= Beatrice Bolam =

Beatrice Bolam (née Patterson; August 1919 – 2 January 2013) was an English politician and councillor for Jarrow, County Durham.

==Early life==
Bolam was born and raised in Jarrow, the eldest of four children of a boilermaker who worked for Palmers Shipbuilding and Iron Company. She grew up during the Great Depression and her family struggled after her father lost his job in Palmer's collapse. Educated at Jarrow Grammar School, she then attended Skerry's College in Newcastle until 1937, training for a career in the civil service.

In 1942, she married Oswald James Bolam, a bookkeeper in the shipyards, and took the name Bolam.

==Career and politics==
Bolam became a member of the Conservative Party in 1939. The next year, she was made vice chairman of the Jarrow Imperial League. She worked as a civil servant until 1942, when she returned to Jarrow Grammar School to become secretary to the headmaster. In 1945, at age 26, she became the youngest member in history of the Jarrow Town Council. In 1953, she was elected to serve as the representative for Jarrow on Durham County Council, defeating a Labour Party member to take the role.

That same year, she founded the Jarrow branch of the Young Conservatives and assisted Stanley Holmes (later Baron Dovercourt) in the general election. In 1947, she volunteered at the Jarrow by-election when William Scott stood as the Conservative candidate.

In 1947, she left the grammar school to devote her life full-time to politics, which was taking up more of her time. In the 1950 and 1951 general elections she was a housewife when she contested Houghton-le-Spring, but was defeated both times by Billy Blyton of the Labour party.

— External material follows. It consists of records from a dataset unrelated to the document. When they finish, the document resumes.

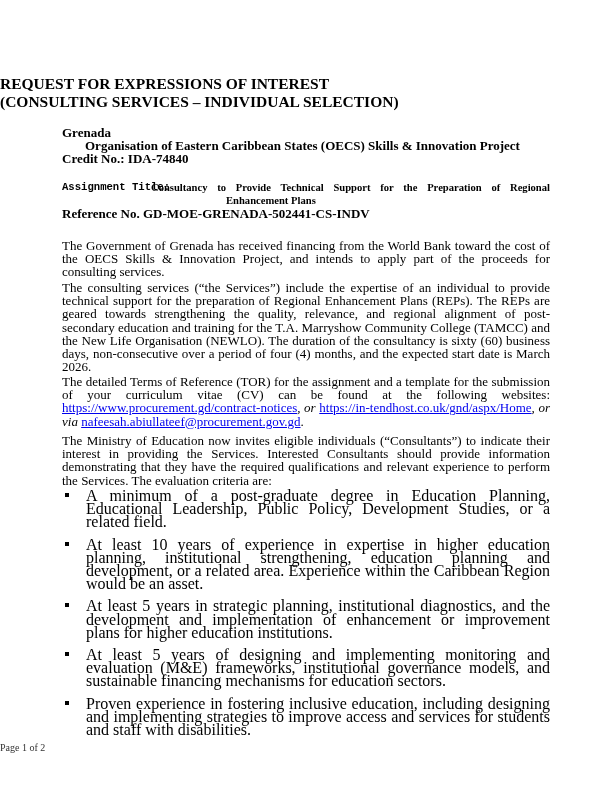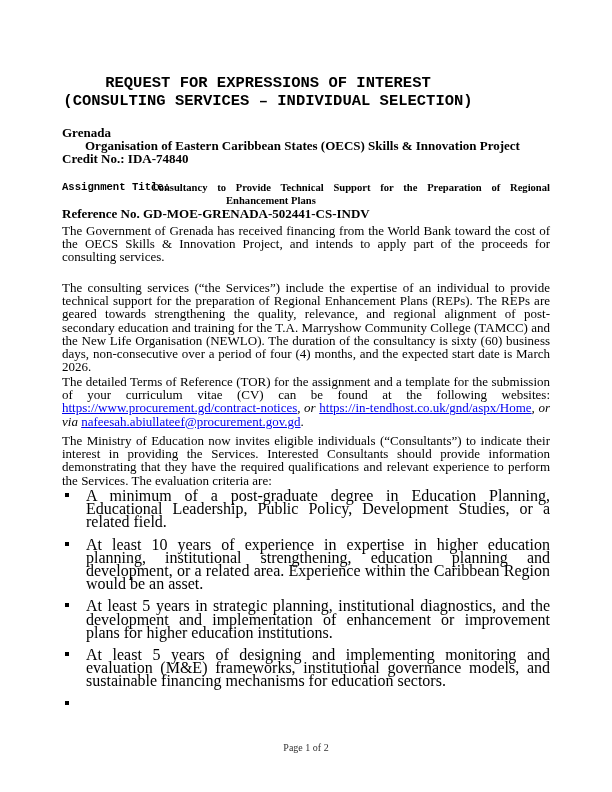"REQUEST FOR EXPRESSIONS OF INTEREST" .title { font-family: Liberation Mono, monospace -> none; text-align: center -> none }
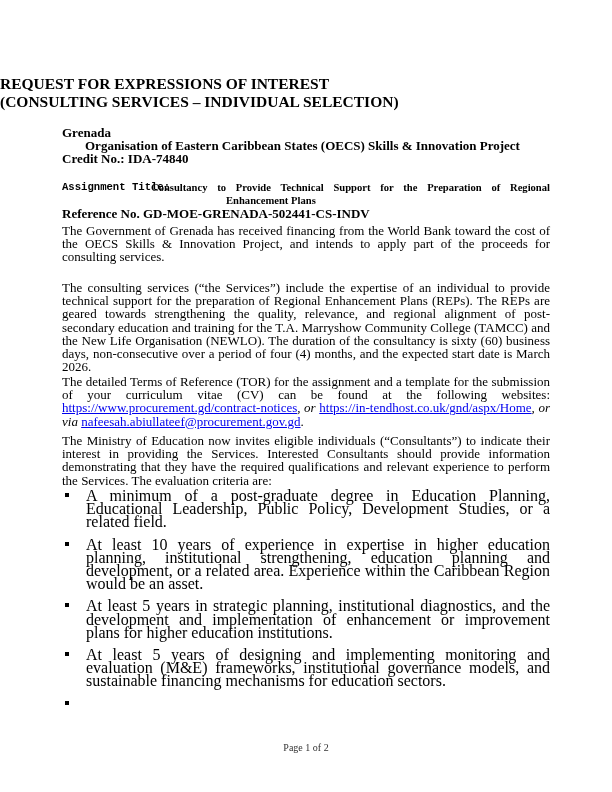"The Government of Grenada has" div.blk { top: 224px -> 239px }
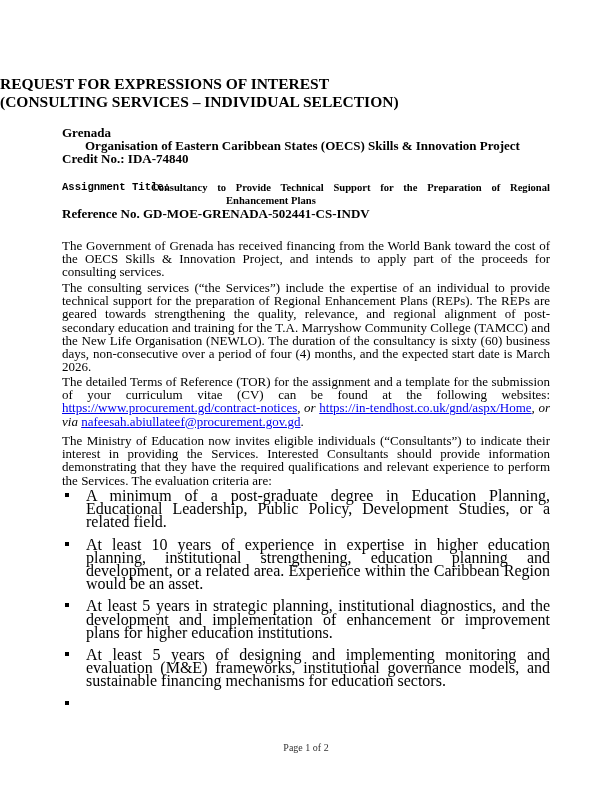"Proven experience in fostering inclusive" span { html: none -> <span>Proven experience in fostering inclusive education, including designing and implementing strategies to improve access and services for students and staff with disabilities.</span> }
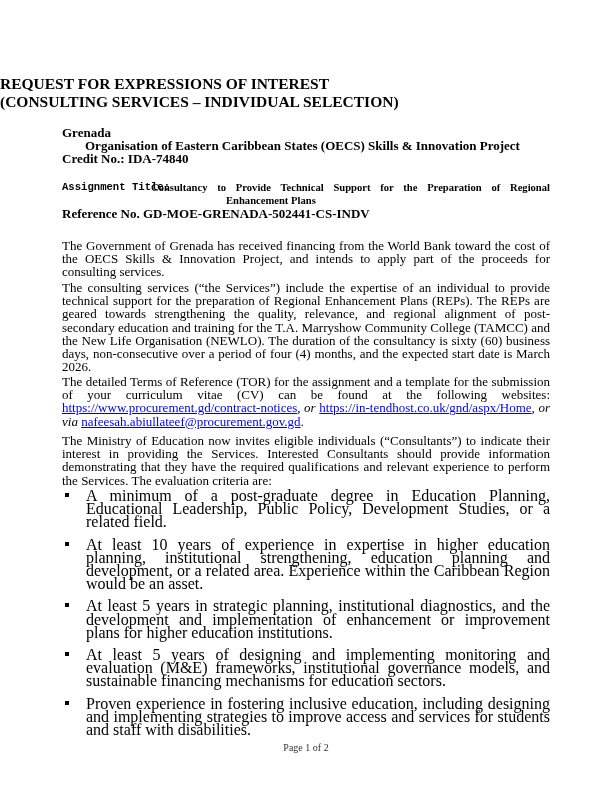"Page 1 of 2" .footer { text-align: center -> left }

She earned a reputation as a strong speaker, and served on many committees and speakers' panels. She held various positions within the Jarrow Conservative Association, including chair twice and treasurer.

==Honours==
In the 1973 New Year Honours, Bolam was appointed MBE for political and public services in the North of England. She also received an award for being one of the longest-serving members of the Conservative Party in the UK.

==Death==
Bolam died at age 93 in South Shields, Tyne and Wear and was survived by her brother Alan Patterson.